▶ WHAT TO DO:
The entries are to be repeated exactly, with all pictures omitted.

▶ Edit tracking data:
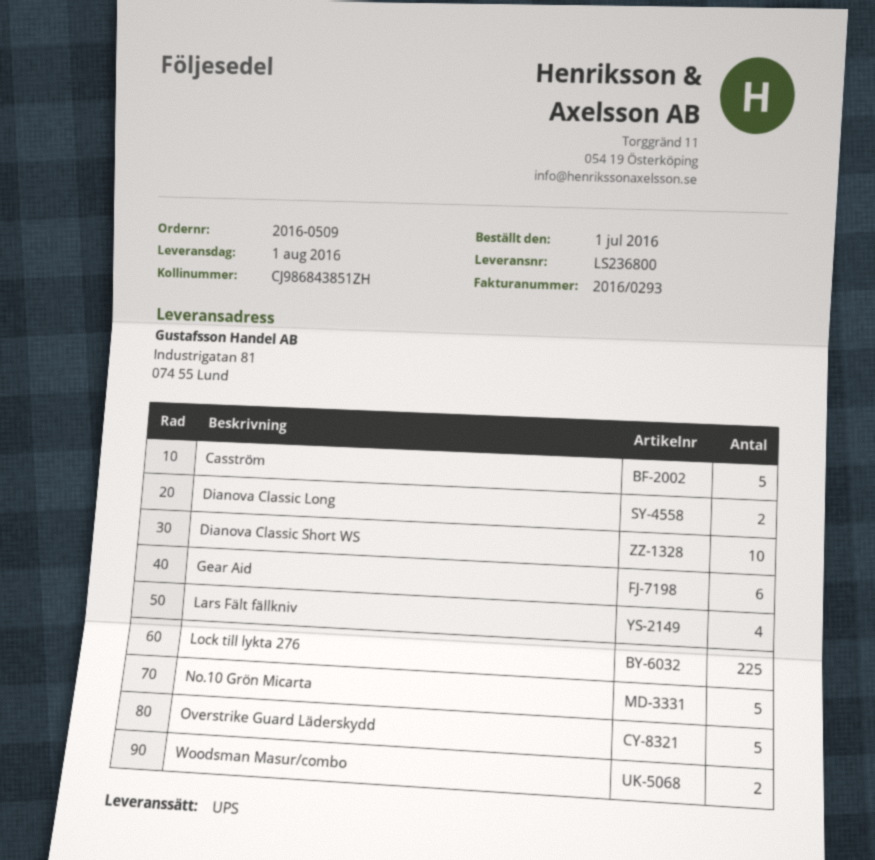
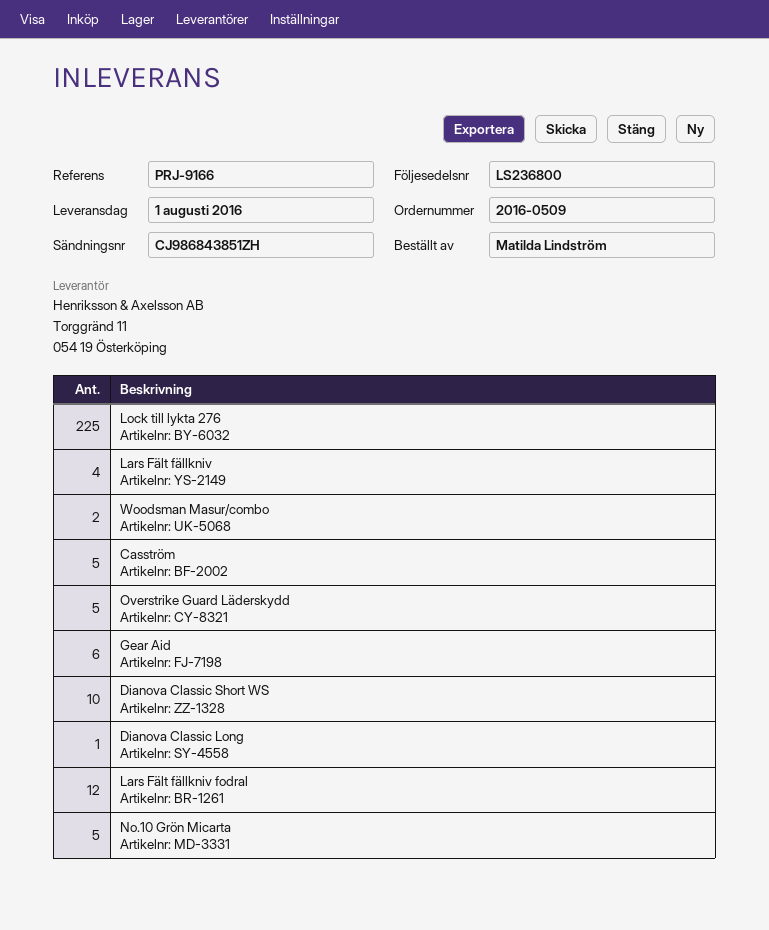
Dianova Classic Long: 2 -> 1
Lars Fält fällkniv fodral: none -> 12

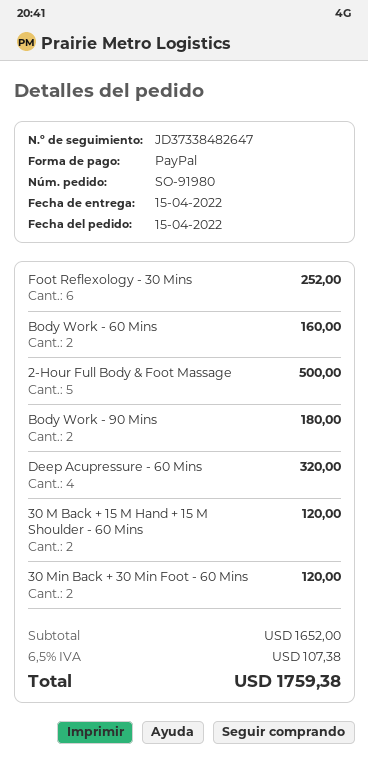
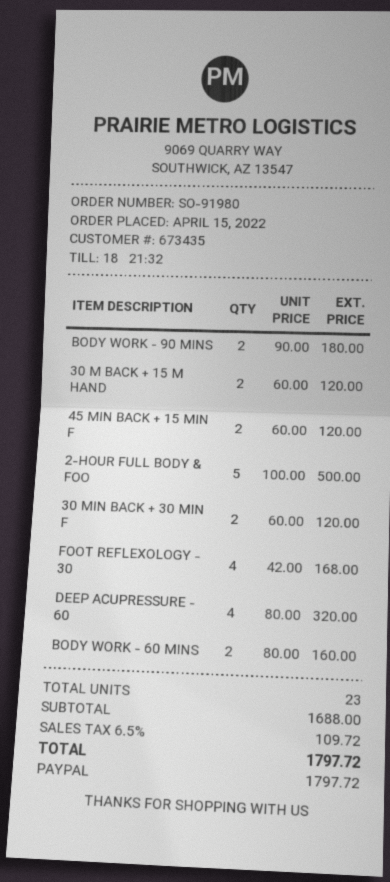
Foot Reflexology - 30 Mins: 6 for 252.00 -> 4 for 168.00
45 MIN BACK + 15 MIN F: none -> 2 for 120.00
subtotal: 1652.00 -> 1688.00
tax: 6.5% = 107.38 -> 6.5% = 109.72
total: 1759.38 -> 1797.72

▶ REPLY TO THE EXERCISE:
Dianova Classic Long: 2 -> 1
Lars Fält fällkniv fodral: none -> 12

Foot Reflexology - 30 Mins: 6 for 252.00 -> 4 for 168.00
45 MIN BACK + 15 MIN F: none -> 2 for 120.00
subtotal: 1652.00 -> 1688.00
tax: 6.5% = 107.38 -> 6.5% = 109.72
total: 1759.38 -> 1797.72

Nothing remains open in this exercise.